The curriculum provided an exercise to help us sort “sympathy” from “empathy,” listing
distinctions that, to me at least, were too clever and convenient, suggesting
the first was controlling and the second detached. Somewhere in between is the
word I would use: compassion, which means “suffering with,” and compassionate
has been applied to both the Buddha and Jesus who respectively represent
detached mindfulness and sacrificial love.
Compassion
requires attentiveness and listening. Henri Nouwen gave the example of an
incident from his early years in ministry when he gave beds to a family that had
been sleeping several to a bed. Upon his next visit he discovered they had sold
the extra beds and gave a party for all their friends. What they needed was a celebration,
not more “things.”
When
I worked with first-time AIDS volunteers and workers in the early years of the
pandemic, I invited them to consider the values motivating them and identify their
“spiritual community,” encouraging them to be creative in discerning the
latter.
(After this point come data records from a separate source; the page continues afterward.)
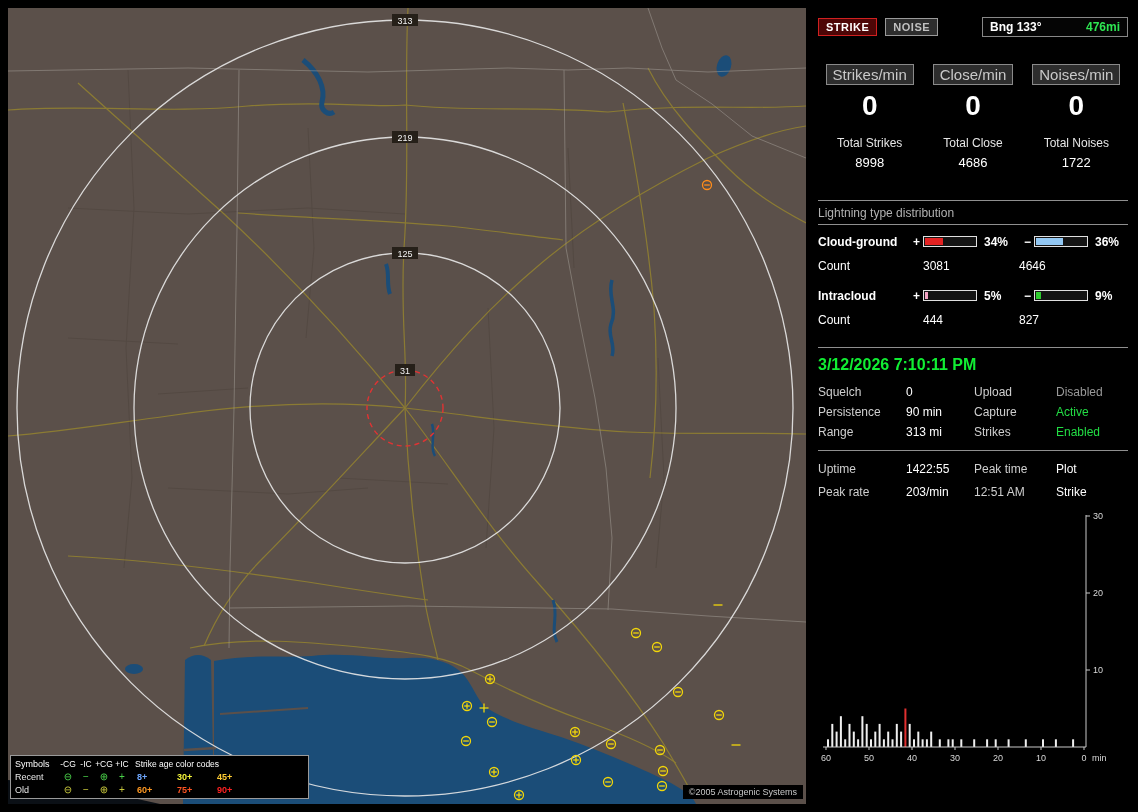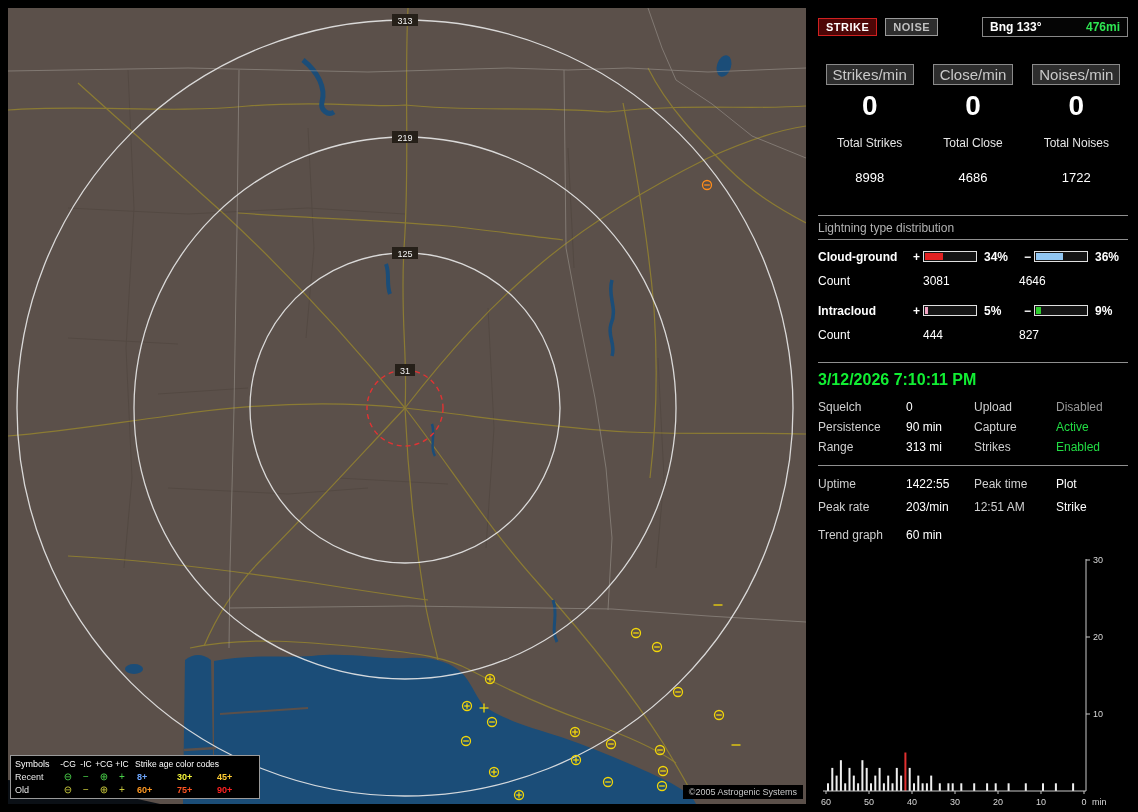"8998" .total-value { margin-top: 20px -> 5px }
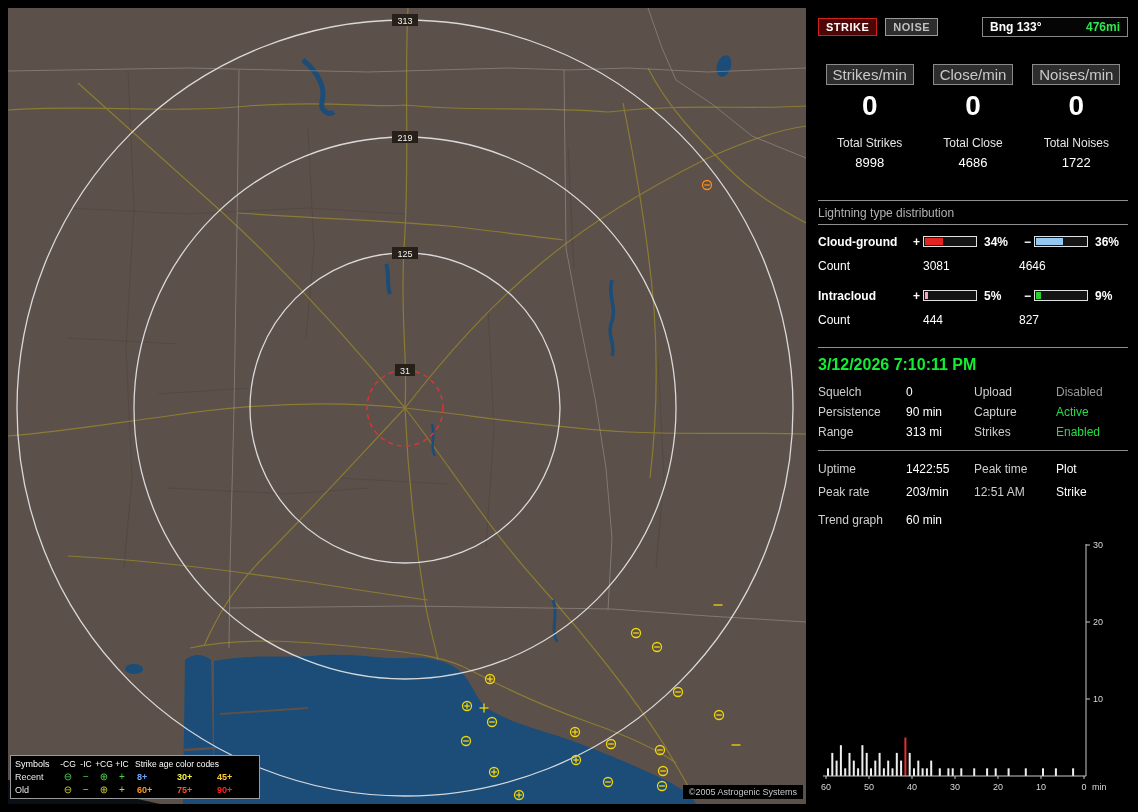"Trend graph" div.trend-label-row { html: <div> <span>Trend graph</span> <span>60 min</span> </div> -> none }
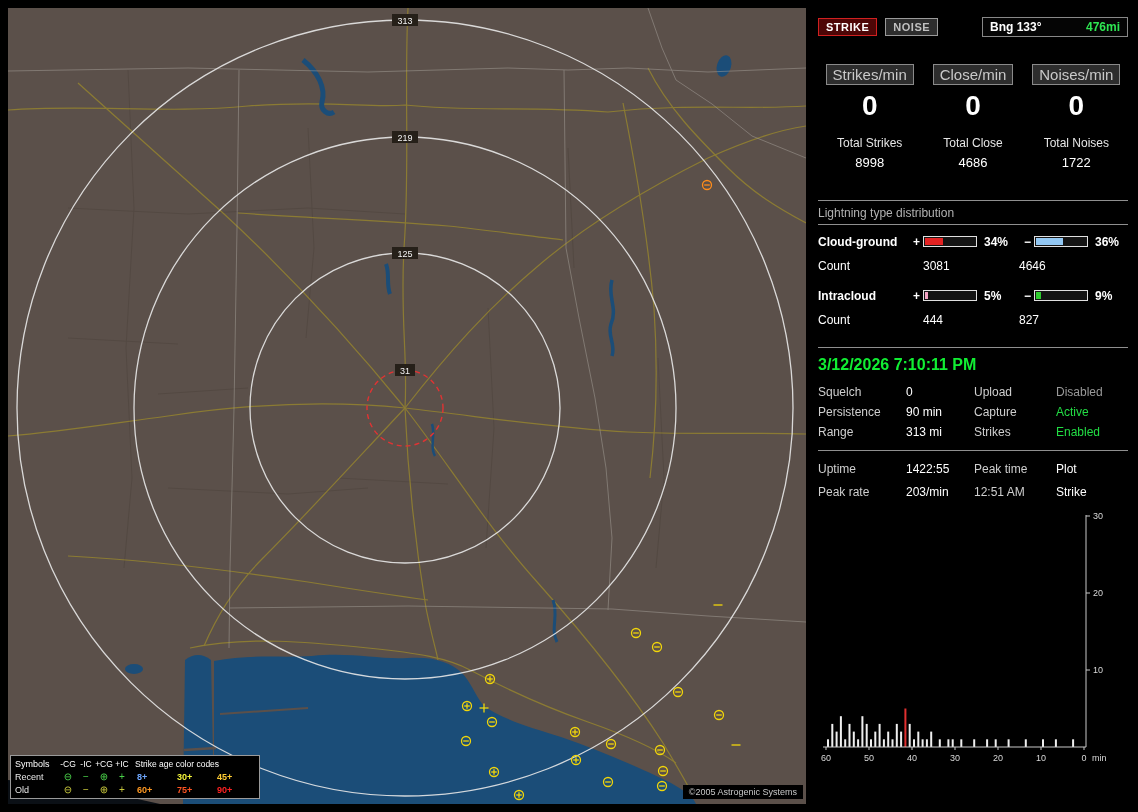"Symbols" .legend { width: 250px -> 299px }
One woman had the “aha” that her women’s tennis group was her spiritual
community. Over the years they had been there for one another through births,
divorces, deaths, jobs, unemployment, illness, and emotional ups and downs. I
suggested that their values and their spiritual communities would help sustain
them in this new work.
What
are your boundaries and limits? Recently, working with someone with mental health
and addiction issues, I am cognizant of how narrow the line between compassion
and enabling can be. This is where a spiritual community and/or a spiritual
director can come to the rescue. The curriculum on care advised ministering in
pairs, consulting each other, and gaining input and support from the larger group.
Do
you trust healing is possible? Healing and growth and fruitfulness seem to me
built into the very nature of things. As Henri Nouwen once wrote, if you keep
digging up a seed to see if it’s germinating, it never will grow. A physical
therapist told me that wounds heal from the inside out. A massage therapist
friend begins each session invisibly making the sign of the cross over the
client’s body before applying his healing touch.
During
the commissioning service of a trainer of hospice workers, she was to be given
a charge by two clergy. The first minister went on and on and I have no recollection
of what he said. The second minister cut to the chase. She said, the people whom
hospice workers serve want to know two things: Am I alone? And am I loved? I
believe that’s true of all who need care.
I
recommended the best book on care I’ve read, How Can I Help? by Ram Dass
and Paul Gorman. The authors’ presentation of first person narratives from
care-givers and care-receivers from around the world suggest that the least
patronizing and most satisfying care is experienced as mutually beneficial.
As
an example of that, something I didn’t mention in my recent reflection on my mother-in-law’s passing was that, like other times we enjoyed talking, we
continued to “talk” with each other in her final days when she rarely spoke at
all. I brought reading material when visiting, but didn’t even look at it, I
was so taken with simply watching her.